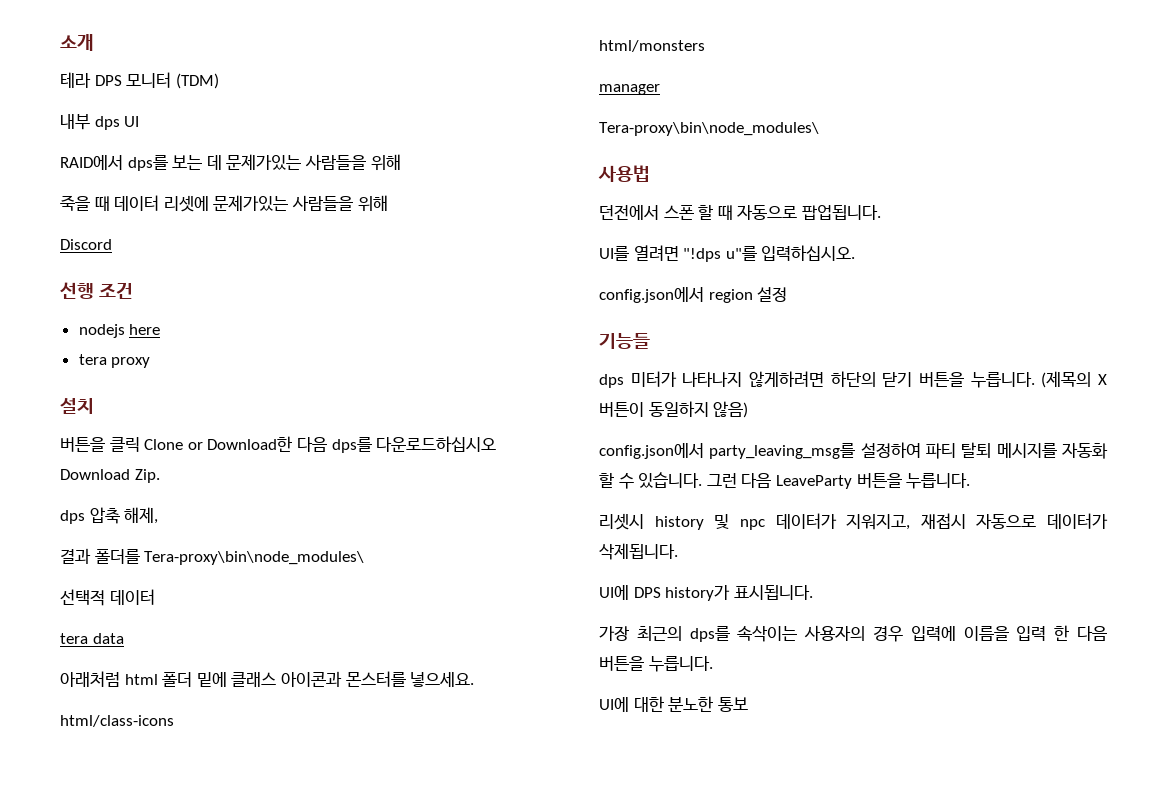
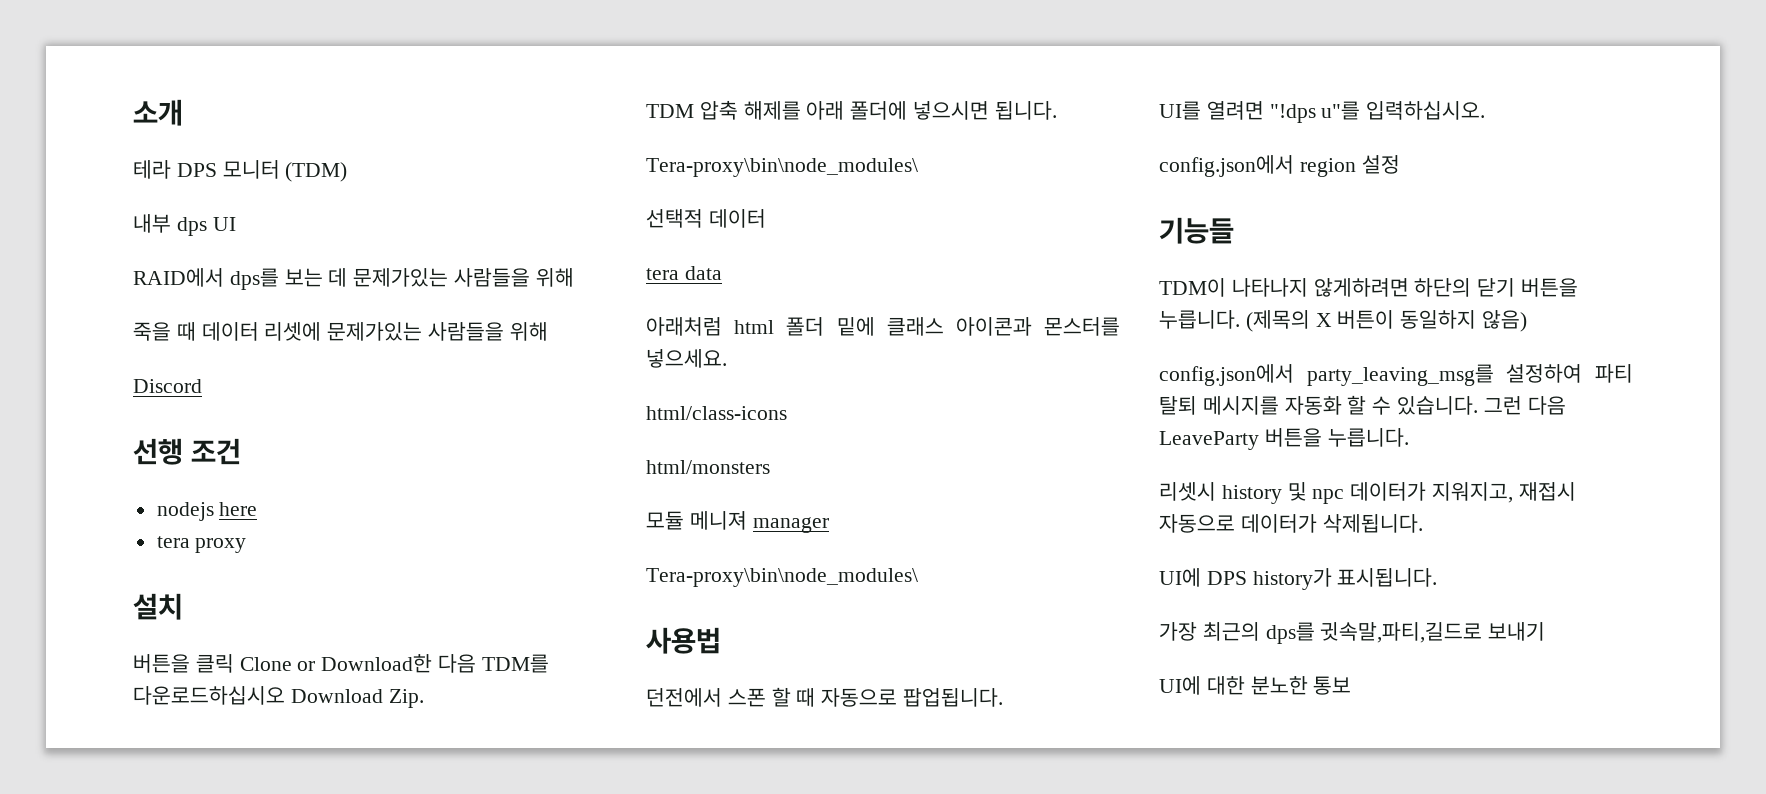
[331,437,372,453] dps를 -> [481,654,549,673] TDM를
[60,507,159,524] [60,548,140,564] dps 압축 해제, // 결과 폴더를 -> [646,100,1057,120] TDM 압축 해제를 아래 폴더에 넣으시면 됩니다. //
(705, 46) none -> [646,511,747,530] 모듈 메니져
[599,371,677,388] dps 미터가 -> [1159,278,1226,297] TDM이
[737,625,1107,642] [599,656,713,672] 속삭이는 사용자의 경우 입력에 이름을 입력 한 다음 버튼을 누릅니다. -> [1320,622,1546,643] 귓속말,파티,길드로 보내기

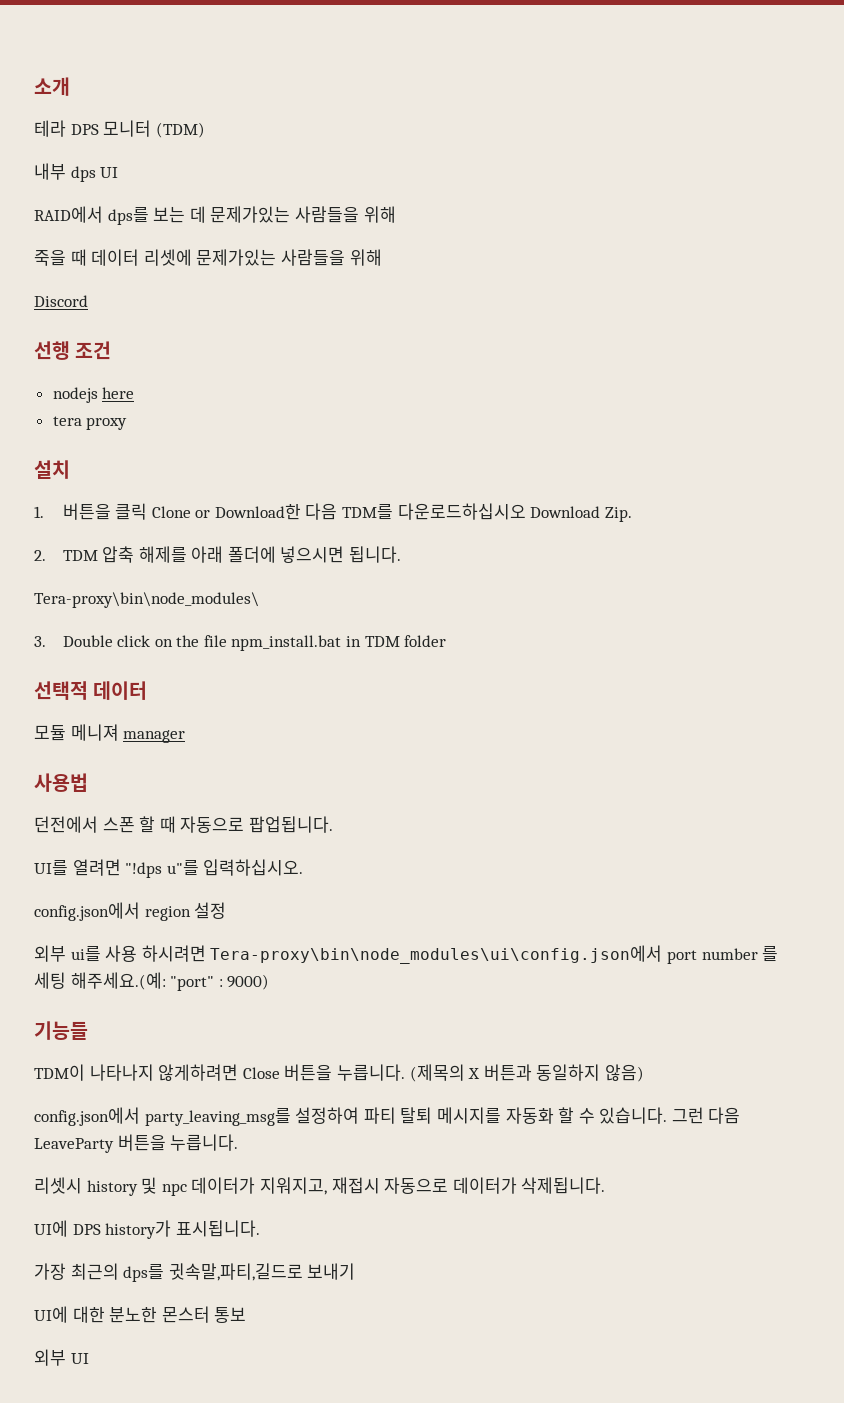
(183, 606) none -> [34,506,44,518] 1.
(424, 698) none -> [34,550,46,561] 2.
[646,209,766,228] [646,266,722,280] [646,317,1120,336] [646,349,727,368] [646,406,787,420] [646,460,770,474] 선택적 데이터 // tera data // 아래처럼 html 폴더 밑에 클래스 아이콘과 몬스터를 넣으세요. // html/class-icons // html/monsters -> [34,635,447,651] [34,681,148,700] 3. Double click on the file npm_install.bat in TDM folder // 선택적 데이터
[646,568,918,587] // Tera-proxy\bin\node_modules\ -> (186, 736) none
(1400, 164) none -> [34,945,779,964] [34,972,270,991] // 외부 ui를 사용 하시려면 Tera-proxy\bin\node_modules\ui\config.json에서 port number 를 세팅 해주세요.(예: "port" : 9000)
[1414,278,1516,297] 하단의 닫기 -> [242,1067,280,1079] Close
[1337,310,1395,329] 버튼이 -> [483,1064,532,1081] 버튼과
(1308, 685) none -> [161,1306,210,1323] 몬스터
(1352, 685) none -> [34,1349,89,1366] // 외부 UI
--------------------
### Aim of the exercise
Lines holding the word "none" in the entries above are the ones to pull out. Copy them all.

### Answer area
(705, 46) none -> [646,511,747,530] 모듈 메니져
(183, 606) none -> [34,506,44,518] 1.
(424, 698) none -> [34,550,46,561] 2.
[646,568,918,587] // Tera-proxy\bin\node_modules\ -> (186, 736) none
(1400, 164) none -> [34,945,779,964] [34,972,270,991] // 외부 ui를 사용 하시려면 Tera-proxy\bin\node_modules\ui\config.json에서 port number 를 세팅 해주세요.(예: "port" : 9000)
(1308, 685) none -> [161,1306,210,1323] 몬스터
(1352, 685) none -> [34,1349,89,1366] // 외부 UI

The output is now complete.